Squid 100% CPU every hour since it's been started



  • Hi all,

    I'm using pfSense 2.2.2 and I've recently installed Squid 3.4.10_2 and set it to transparent mode. The problem I'm facing is every hour since the process has started, Squid starts using 100% CPU for about 2.5 minutes. While this is happening Squid stops responding and no one can browse the internet, then as the process starts dropping down in CPU everything starts working again… until a hour later like clockwork.
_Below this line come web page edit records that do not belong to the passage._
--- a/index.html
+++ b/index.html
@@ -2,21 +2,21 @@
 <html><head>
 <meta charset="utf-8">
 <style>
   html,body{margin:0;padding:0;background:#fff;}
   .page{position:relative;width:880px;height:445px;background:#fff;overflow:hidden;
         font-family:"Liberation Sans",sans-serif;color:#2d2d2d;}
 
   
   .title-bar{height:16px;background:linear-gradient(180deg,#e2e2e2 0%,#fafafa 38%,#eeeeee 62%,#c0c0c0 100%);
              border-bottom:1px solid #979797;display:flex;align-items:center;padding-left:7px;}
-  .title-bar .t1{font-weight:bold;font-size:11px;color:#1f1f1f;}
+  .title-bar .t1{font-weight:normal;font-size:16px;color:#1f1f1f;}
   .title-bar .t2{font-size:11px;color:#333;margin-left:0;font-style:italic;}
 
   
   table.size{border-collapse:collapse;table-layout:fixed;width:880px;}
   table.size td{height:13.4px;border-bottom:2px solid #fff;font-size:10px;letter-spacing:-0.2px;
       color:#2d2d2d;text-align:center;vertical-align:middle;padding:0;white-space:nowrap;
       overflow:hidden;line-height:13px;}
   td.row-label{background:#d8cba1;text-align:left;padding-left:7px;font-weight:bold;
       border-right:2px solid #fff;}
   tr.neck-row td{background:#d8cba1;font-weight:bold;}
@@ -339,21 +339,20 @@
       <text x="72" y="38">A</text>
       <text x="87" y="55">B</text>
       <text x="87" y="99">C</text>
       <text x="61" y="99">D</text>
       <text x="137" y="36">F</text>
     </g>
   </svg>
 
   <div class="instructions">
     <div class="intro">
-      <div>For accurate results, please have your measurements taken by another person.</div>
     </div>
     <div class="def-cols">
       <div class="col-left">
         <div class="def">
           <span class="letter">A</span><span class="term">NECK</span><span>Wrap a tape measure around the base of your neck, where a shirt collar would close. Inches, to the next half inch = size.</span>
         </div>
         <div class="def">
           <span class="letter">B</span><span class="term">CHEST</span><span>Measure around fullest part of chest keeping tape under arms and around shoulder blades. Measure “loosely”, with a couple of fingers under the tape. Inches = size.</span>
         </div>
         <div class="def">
    While this happens, if I try using "squidclient mgr:info" I get the message saying "Sending HTTP request ... done." and it hangs until the process becomes responsive again and then I receive a message saying "Alarm Clock".

    So obviously this alarm clock is going off every hour to tell the process to do something, the problem is I have no idea what. Can anyone shed some light on this, or know what I can try to figure out what Squid is doing?
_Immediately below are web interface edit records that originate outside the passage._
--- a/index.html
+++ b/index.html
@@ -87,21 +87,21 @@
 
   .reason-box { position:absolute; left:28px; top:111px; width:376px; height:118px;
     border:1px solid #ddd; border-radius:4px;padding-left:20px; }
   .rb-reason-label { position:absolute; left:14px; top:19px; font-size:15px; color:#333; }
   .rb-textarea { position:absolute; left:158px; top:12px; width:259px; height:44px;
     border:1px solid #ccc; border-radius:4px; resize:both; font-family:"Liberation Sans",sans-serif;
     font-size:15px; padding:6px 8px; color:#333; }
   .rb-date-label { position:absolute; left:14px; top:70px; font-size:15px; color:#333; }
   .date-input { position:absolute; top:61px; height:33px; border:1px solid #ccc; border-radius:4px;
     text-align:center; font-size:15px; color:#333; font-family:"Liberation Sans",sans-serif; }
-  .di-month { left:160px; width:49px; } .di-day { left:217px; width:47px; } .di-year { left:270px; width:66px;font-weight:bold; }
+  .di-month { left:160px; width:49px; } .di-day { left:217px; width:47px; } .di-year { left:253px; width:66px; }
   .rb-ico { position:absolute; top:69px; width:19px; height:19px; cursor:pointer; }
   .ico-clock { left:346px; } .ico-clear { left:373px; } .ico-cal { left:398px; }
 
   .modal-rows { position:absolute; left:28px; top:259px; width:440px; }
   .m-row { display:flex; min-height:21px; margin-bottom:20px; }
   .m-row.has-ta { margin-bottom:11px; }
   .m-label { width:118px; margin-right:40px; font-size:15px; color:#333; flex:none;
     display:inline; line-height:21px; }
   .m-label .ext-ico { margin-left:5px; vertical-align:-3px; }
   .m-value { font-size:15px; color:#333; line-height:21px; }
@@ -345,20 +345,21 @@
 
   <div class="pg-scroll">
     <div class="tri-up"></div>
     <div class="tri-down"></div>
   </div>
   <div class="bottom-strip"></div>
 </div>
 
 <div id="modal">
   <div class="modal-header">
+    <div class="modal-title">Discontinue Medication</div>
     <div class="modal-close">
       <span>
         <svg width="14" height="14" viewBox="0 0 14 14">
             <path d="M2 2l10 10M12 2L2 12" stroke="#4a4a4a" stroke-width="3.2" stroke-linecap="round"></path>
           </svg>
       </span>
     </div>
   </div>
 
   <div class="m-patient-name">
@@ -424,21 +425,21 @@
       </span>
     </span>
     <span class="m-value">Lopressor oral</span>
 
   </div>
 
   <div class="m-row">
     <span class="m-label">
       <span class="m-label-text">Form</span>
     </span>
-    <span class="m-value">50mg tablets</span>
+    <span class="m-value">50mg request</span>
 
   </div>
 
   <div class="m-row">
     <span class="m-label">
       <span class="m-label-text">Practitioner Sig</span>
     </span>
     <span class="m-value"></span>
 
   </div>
    Also in the cache.log, at the time Squid starts working again, I get a message saying "Select loop Error. Retry 1".

    I do have a fairly large cache, at 50GB. The reason being is because I'm caching both Windows and Apple updates. Could Squid be doing some kind of hourly check on this and struggling with a cache that large, or the drive speed (it's a Samsung SSD mSATA drive in an APU box)? I switched the cache from UFS to AUFS in the hope this was the case, but it hasn't appeared to make any difference.

    I guess at this point I'm just trying to figure out what exactly Squid is doing every hour that's causing this.

    Thanks!
    Matt



  • This question has been repeatedly asked, but there has never been a single response.  It is consistent and repeatable across installations.
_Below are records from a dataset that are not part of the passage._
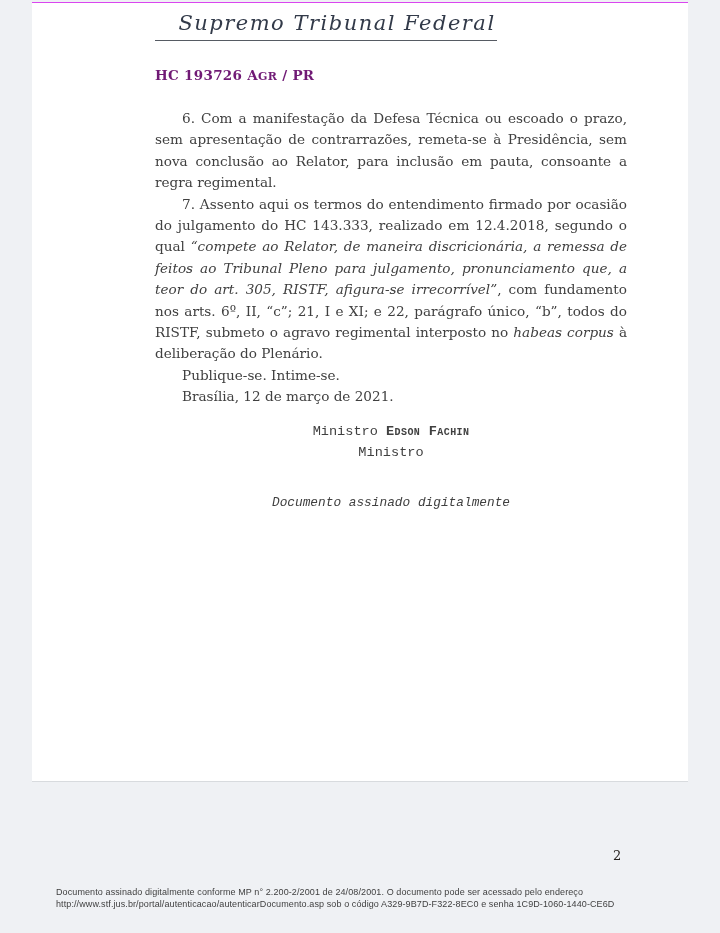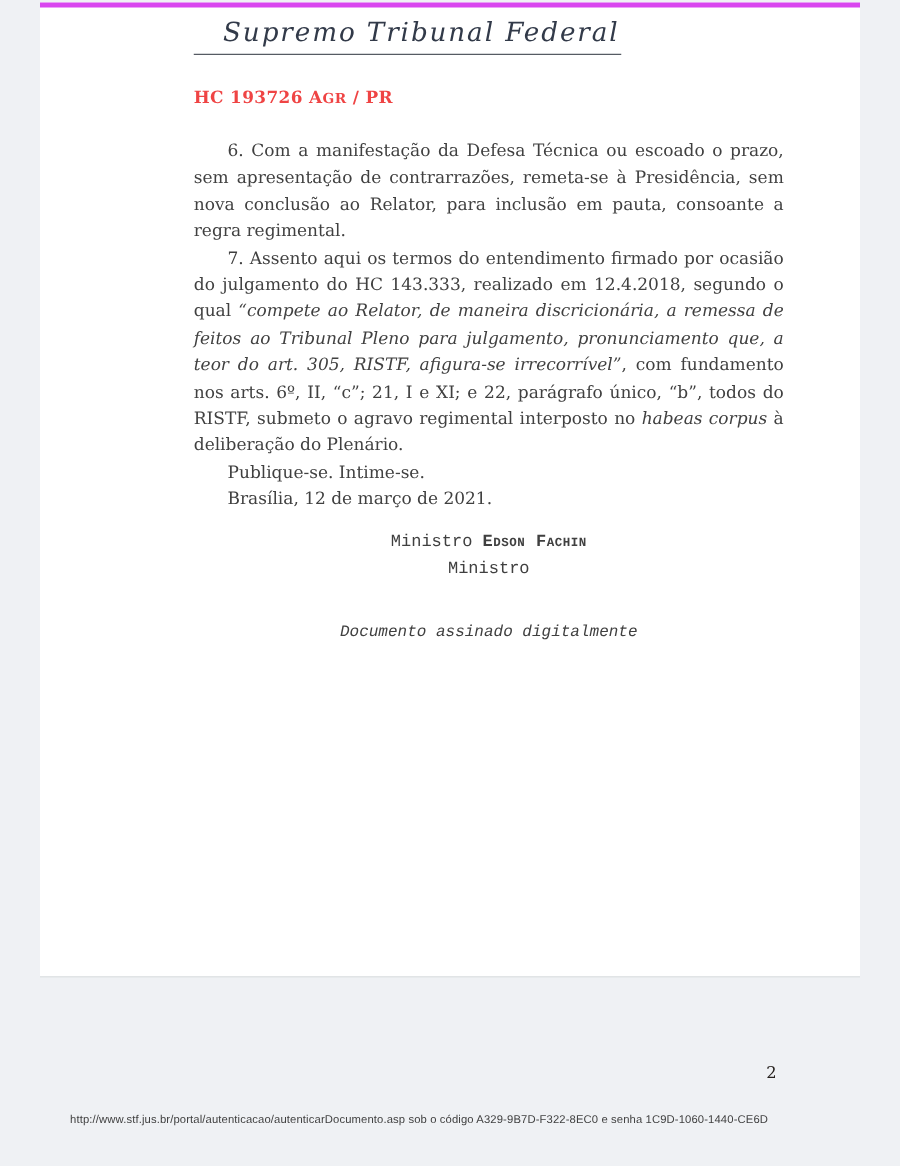--- a/index.html
+++ b/index.html
@@ -8,21 +8,21 @@
     width: 720px; height: 933px;
     background: #eff1f4;
     position: relative;
     font-family: "DejaVu Serif", serif;
     overflow: hidden;
   }
   .page {
     position: absolute; left: 32px; top: 2px;
     width: 656px; height: 780px;
     background: #ffffff;
-    border-top: 4px solid #d946ef;
+    border-top: 1px solid #d946ef;
     border-bottom: 1px solid #d8dbde;
   }
   .letterhead {
     position: absolute; left: 123px; top: 7px;
     width: 342px;
     text-align: center;
     padding-bottom: 4px;
     border-bottom: 1px solid #565b63;
   }
   .letterhead .script {
@@ -33,21 +33,21 @@
     line-height: 26px;
     color: #323a49;
     letter-spacing: 1.5px;
     padding-left: 22px;
     white-space: nowrap;
   }
   .case-line {
     position: absolute; left: 123px; top: 64px;
     font-weight: bold;
     font-size: 13.5px;
-    color: #ef4444;
+    color: #701a75;
     letter-spacing: 0.3px;
     white-space: nowrap;
   }
   .case-line .sc { font-size: 11px; }
   .body-block {
     position: absolute; left: 123px; top: 105px;
     width: 472px;
     font-size: 13.6px;
     line-height: 21.4px;
     color: #404040;
@@ -110,16 +110,17 @@
     <div class="sig-block">
       <div class="sig-line"><span>Ministro </span><span class="sig-name">Edson Fachin</span></div>
       <div class="sig-line">Ministro</div>
       <div class="sig-note">Documento assinado digitalmente</div>
     </div>
   </div>
 
   <div class="page-number">2</div>
 
   <div class="footer">
+    <div>Documento assinado digitalmente conforme MP n° 2.200-2/2001 de 24/08/2001. O documento pode ser acessado pelo endereço</div>
     <div>http://www.stf.jus.br/portal/autenticacao/autenticarDocumento.asp sob o código A329-9B7D-F322-8EC0 e senha 1C9D-1060-1440-CE6D</div>
   </div>
 
 </div>
 
 </body></html>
    It has been a problem on every version of pfSense since I started using pfSense 1.9 in 2010, including current (Nov.2015) releases.

    Squid by iteself does not have the issue (or is not as noticable).  If Squidguard is enabled, then every hour (exact time depends on when squidguard was started), the Squid process goes to 100% cpu for 30-40 seconds.  During this time, no internet traffic is passed.

    Also, if ShallaBlack list is enabled, the hang is 2-3 times longer.

    For the same reasons as above, I originally had the hd cache set for 100GB.  But, I have tried reducing this all the way down to 500MB.

    PS, this is running on a very capable Dell R210 with dual core Xeon, 16GB RAM and a 500GB Black drive.



  • i have set the "Memory Cache Size" to 16 MB.

    This fixes the problem with the internet hang every hour.

    My cache is now 50GB of total of 120GB.



  • This is the first reasonable answer I have heard.  THANKS!

    I tried greatly reducing the HD cache size to 1gb and RAM to 500mb.  That helped, but still 20-25s every hour.

    I will try a very small RAM cache….. Although, that is partly why I bought 16gb of RAM.



  • It took a couple days for the problem to come back, but it DOES still happen.  However…. The hang time is greatly reduced to about 10 seconds, but it is still present.

    Squid settings - Local HD Cache 1000Mb (UFS), Max Object size=4mb.  Local RAM Cache 1000Mb, Max Obj size=256kb.

    I have just reduced the Ram to 10Mb and max obj size to 100Kb.

    I will post any updates, but it will probably take a few days to get a consistent result.



  • Hello,

    Do you use any auth helper? NTLM auth- something like this ?


  • Netgate

    @duanes:

    It took a couple days for the problem to come back, but it DOES still happen.  However…. The hang time is greatly reduced to about 10 seconds, but it is still present.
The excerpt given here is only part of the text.